Imagine traveling to the United States by car with your prescription medication in a pill organizer. You are referred to secondary inspection while officers search your car and discover your pill organizer. Later, local police arrive, inform you that you have the right to remain silent, and issue you a notice to appear in court to defend a criminal charge.
Sound far-fetched? It’s not. I recently consulted with a gentleman who faced an almost identical situation. When I reached out to a local criminal defense attorney, she replied
I represent clients with that fact pattern frequently…..If someone crosses the border with medication outside its original container, and without the prescription in their possession, they are often charged with a crime for possession of a legend drug and prosecuted in Blaine Municipal Court.
A “legend drug” is any drug required by law “to be dispensed on prescription only.” By contrast, a “controlled substance” is “a drug or other substance, or immediate precursor, included in schedule I, II, III, IV, or V” of section 812 of Title 21 of the United States Code. Any alien who has been convicted of a violation of a state or federal law or regulation “relating to a controlled substance” is inadmissible to the United States. Similarly, any alien who admits to committing such a violation, or admits to committing acts that constitute a violation is also inadmissible.

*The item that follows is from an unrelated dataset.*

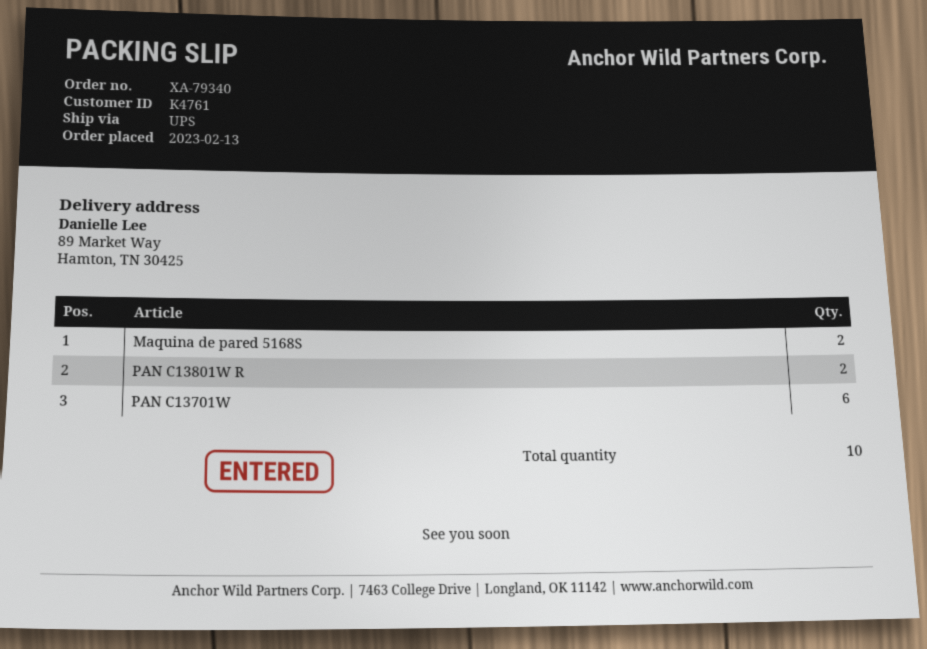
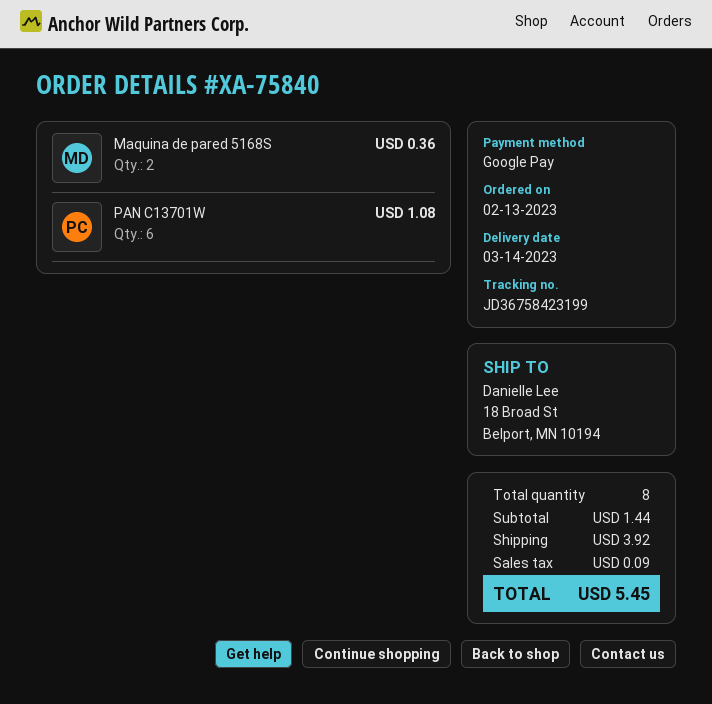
order number: XA-79340 -> XA-75840
ship to: 89 Market Way, Hamton, TN 30425 -> 18 Broad St, Belport, MN 10194
PAN C13801W R: 2 -> none
total quantity: 10 -> 8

Since many valid prescriptions are also controlled substances, traveling with prescriptions in a pill organizer may set a trap for the unwary. For example, Xanax, Dexederine, Codeine, Percocet, and Ambien are all controlled substances that can be obtained with a prescription. Possessing these drugs without a valid prescription, however, may be probable cause to charge someone with a controlled substances violation. Crossing the border with these or similar substances in a pill organizer therefore can lead to charges, convictions, and ultimately inadmissibility to the United States.